Quali misure preventive possono essere adottate negli sport ad alto rischio per proteggere gli atleti da questa condizione e, soprattutto, per evitare di scoprirlo dopo una tragica morte?
“Questa è una bella domanda. In realtà anche qui bisognerebbe approfondire ogni caso, ma riusciamo comunque a dare una risposta generale. Gli sport da contatto sicuramente portano traumi non solo psicologi, ma anche fisici. I danni possono colpire la spina dorsale, il cervelletto, l’emisfero destro oppure sinistro. Ciò significa che per questo tipo di sport ci vorrebbe un occhio di riguardo in più rispetto agli sport di non contatto. Bisogna lavorare di più, soprattutto studiando in maniera approfondita tutti questi casi. Si potrebbe pensare a caschi più all’avanguardia, con protezioni specifiche. Oppure modificare leggermente il regolamento, per cercare di ridurre il rischio di traumi cranici, ad esempio vietando alcuni placcaggi in testa a massima intensità, o cercare di obbligare le società a monitorare costantemente la salute neurologica degli atleti. Certo, c’è anche da dire che non possiamo sapere se, durante la loro carriera, gli atleti hanno assunto medicinali, psicofarmaci o altri tipi di sostanze che hanno indotto a questo tipo di fenomeno. È un discorso che si lega un po’ a ciò che dicevamo prima riguardo al Toradol. Gli atleti vivono periodi di vita molto diversi, in alcuni sei al massimo della forma e non hai bisogno di nessuno che ti protegge, in altri casi ci si ritrova a dover aumentare le proprie performance attraverso altri tipi di strumentalizzazioni. È probabile che, ad alti livelli, le società inducano gli atleti a massimizzare Ie loro performance anche attraverso strumenti che potrebbero danneggiarli a lungo termine.
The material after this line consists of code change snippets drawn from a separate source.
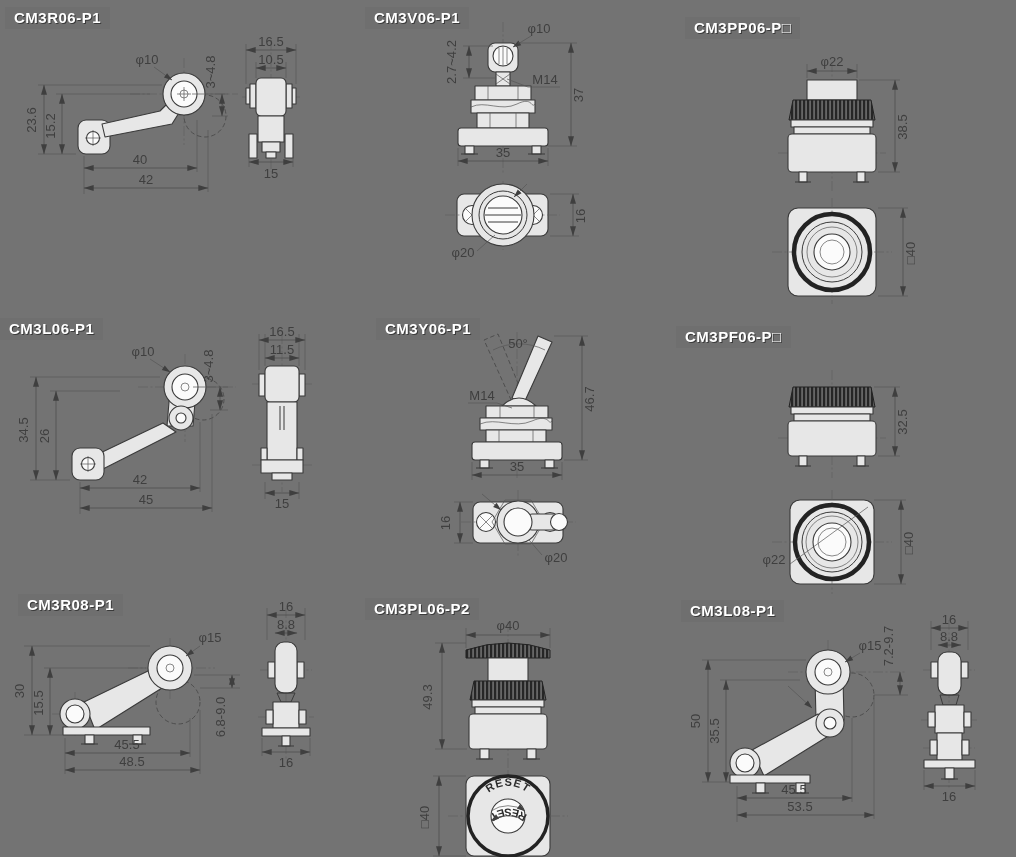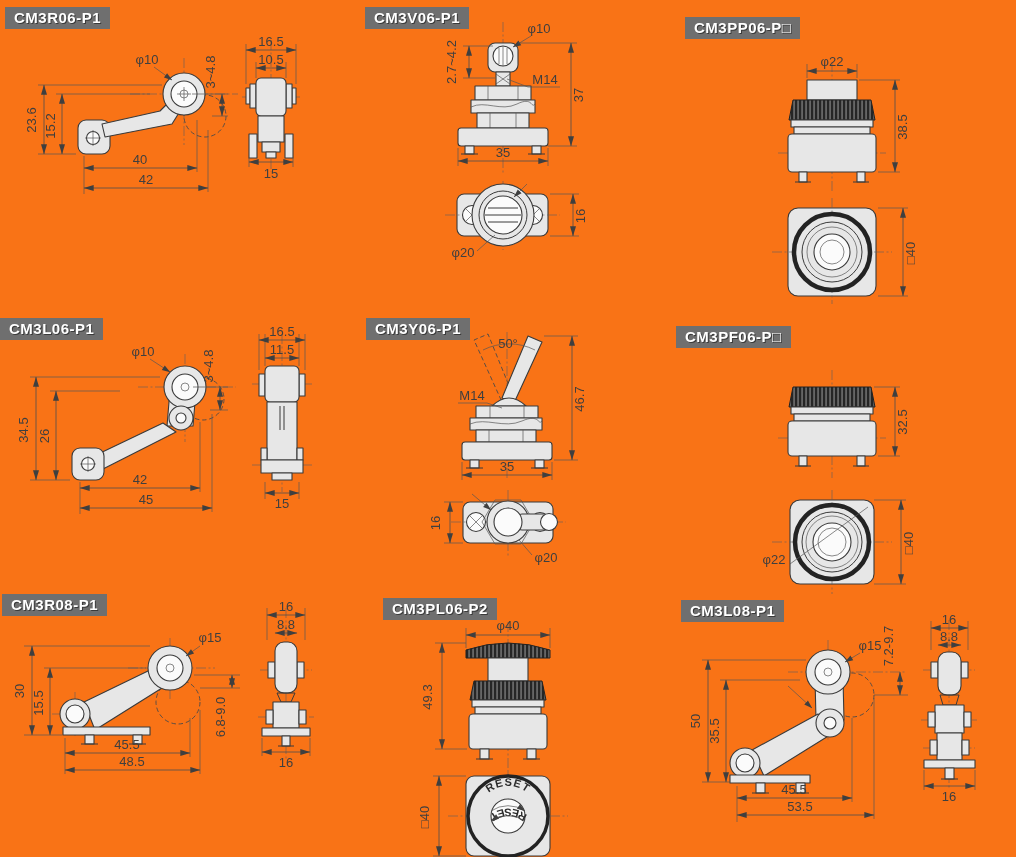--- a/index.html
+++ b/index.html
@@ -1,18 +1,18 @@
 <!DOCTYPE html>
 <html><head>
 <meta charset="utf-8">
 <style>
 *{margin:0;padding:0;box-sizing:border-box}
 html,body{background:#ffffff}
 body{font-family:"Liberation Sans",sans-serif}
-.sheet{position:relative;width:1016px;height:857px;background:#f97316;overflow:hidden}
+.sheet{position:relative;width:1016px;height:857px;background:#737373;overflow:hidden}
 .cell{position:absolute}
 .plabel{position:absolute;z-index:3;background:#6f6f6f;color:#fff;font-size:15px;font-weight:700;letter-spacing:.5px;padding:2px 9px 3px;text-shadow:1px 1px 0 #3a3a3a;white-space:nowrap}
 .cell svg{position:absolute;left:0;top:0}
 svg text{font-family:"Liberation Sans",sans-serif;font-size:13px;fill:#3f3f3f}
 .outline{fill:#e7e7e7;stroke:#3a3a3a;stroke-width:1.1;stroke-linejoin:round}
 .white{fill:#fbfbfb;stroke:#3a3a3a;stroke-width:1.1}
 .ln{fill:none;stroke:#3a3a3a;stroke-width:1}
 .thin{fill:none;stroke:#565656;stroke-width:.7}
 .dim{fill:none;stroke:#4f4f4f;stroke-width:.8}
 .cl{fill:none;stroke:#606060;stroke-width:.6;stroke-dasharray:10 2.5 2 2.5}
@@ -298,21 +298,21 @@
     <line class="dim" x1="265" y1="48" x2="299" y2="48" marker-start="url(#ah)" marker-end="url(#ah)"></line>
     <text x="282" y="44" text-anchor="middle">11.5</text>
     <line class="thin" x1="265" y1="172" x2="265" y2="189"></line>
           <line class="thin" x1="299" y1="172" x2="299" y2="189"></line>
     <line class="dim" x1="265" y1="183" x2="299" y2="183" marker-start="url(#ah)" marker-end="url(#ah)"></line>
     <text x="282" y="198" text-anchor="middle">15</text>
   </g>
 </svg>
 </section>
 
-<section class="cell" style="left:356px;top:310px;width:310px;height:280px">
+<section class="cell" style="left:366px;top:310px;width:310px;height:280px">
 <div class="plabel" style="left:10px;top:8px">CM3Y06-P1</div>
 <svg width="310" height="280" viewBox="0 0 310 280">
   <g>
     <line class="cl" x1="151" y1="22" x2="151" y2="168"></line>
     <polygon class="ph" points="158,88 132,24 118,30 146,92"></polygon>
     <polygon class="outline" points="146,88 172,26 186,32 158,93"></polygon>
     <path class="thin" d="M127,40 A58,58 0 0 1 179,40"></path>
     <path class="outline" d="M136,96 Q153,80 170,96 Z"></path>
     <rect class="outline" x="120" y="96" width="62" height="12"></rect>
     <line class="thin" x1="134" y1="96" x2="134" y2="108"></line>
@@ -406,21 +406,21 @@
     <text x="114" y="254" text-anchor="middle">φ22</text>
     <line class="thin" x1="214" y1="190" x2="246" y2="190"></line>
           <line class="thin" x1="214" y1="274" x2="246" y2="274"></line>
     <line class="dim" x1="241" y1="190" x2="241" y2="274" marker-start="url(#ah)" marker-end="url(#ah)"></line>
     <text x="253" y="233" text-anchor="middle" transform="rotate(-90 253 233)">□40</text>
   </g>
 </svg>
 </section>
 
 <section class="cell" style="left:0;top:590px;width:340px;height:267px">
-<div class="plabel" style="left:2px;top:4px">CM3R08-P1</div>
+<div class="plabel" style="left:18px;top:4px">CM3R08-P1</div>
 <svg width="340" height="267" viewBox="0 0 340 267">
   <g>
     <line class="cl" x1="128" y1="78" x2="215" y2="78"></line>
           <line class="cl" x1="170" y1="48" x2="170" y2="110"></line>
     <line class="cl" x1="52" y1="124" x2="98" y2="124"></line>
           <line class="cl" x1="75" y1="102" x2="75" y2="146"></line>
     <circle class="ph" cx="178" cy="112" r="22"></circle>
     <polygon class="outline" points="84,112 150,80 170,93 95,140"></polygon>
     <circle class="outline" cx="75" cy="124" r="15"></circle>
     <circle class="white" cx="75" cy="124" r="9"></circle>
@@ -479,21 +479,21 @@
     <text x="286" y="39" text-anchor="middle">8.8</text>
     <line class="thin" x1="262" y1="148" x2="262" y2="166"></line>
           <line class="thin" x1="310" y1="148" x2="310" y2="166"></line>
     <line class="dim" x1="262" y1="162" x2="310" y2="162" marker-start="url(#ah)" marker-end="url(#ah)"></line>
     <text x="286" y="177" text-anchor="middle">16</text>
   </g>
 </svg>
 </section>
 
 <section class="cell" style="left:355px;top:590px;width:310px;height:267px">
-<div class="plabel" style="left:28px;top:8px">CM3PL06-P2</div>
+<div class="plabel" style="left:10px;top:8px">CM3PL06-P2</div>
 <svg width="310" height="267" viewBox="0 0 310 267">
   <g>
     <line class="cl" x1="153" y1="32" x2="153" y2="180"></line>
     <path class="kn" d="M111,68 L111,60 Q153,46 195,60 L195,68 Z"></path>
     <rect class="outline" x="133" y="68" width="40" height="23"></rect>
     <polygon class="kn" points="119,91 187,91 191,110 115,110"></polygon>
     <rect class="outline" x="117" y="110" width="72" height="7"></rect>
     <rect class="outline" x="120" y="117" width="66" height="7"></rect>
     <rect class="outline" x="114" y="124" width="78" height="35" rx="4"></rect>
     <rect class="outline" x="125" y="159" width="9" height="10"></rect>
Quindi è su questo che bisogna lavorare, aiutando le società ad evitarlo. Persino i numerosi studi che vengono fatti non vengono presi in considerazione così tanto come dovrebbero. Perché, fin quando l’atleta sta rendendo, va bene tutto. Ed è così che si arriva ad un bivio: è meglio rischiare la salute ma vincere o il contrario? Molto spesso le società scelgono la prima opzione”.
La consapevolezza dei rischi legati alla CTE è aumentata negli ultimi anni. Come possono le organizzazioni sportive bilanciare la necessità di spettacolarità con la responsabilità di garantire la sicurezza e la salute a lungo termine degli atleti?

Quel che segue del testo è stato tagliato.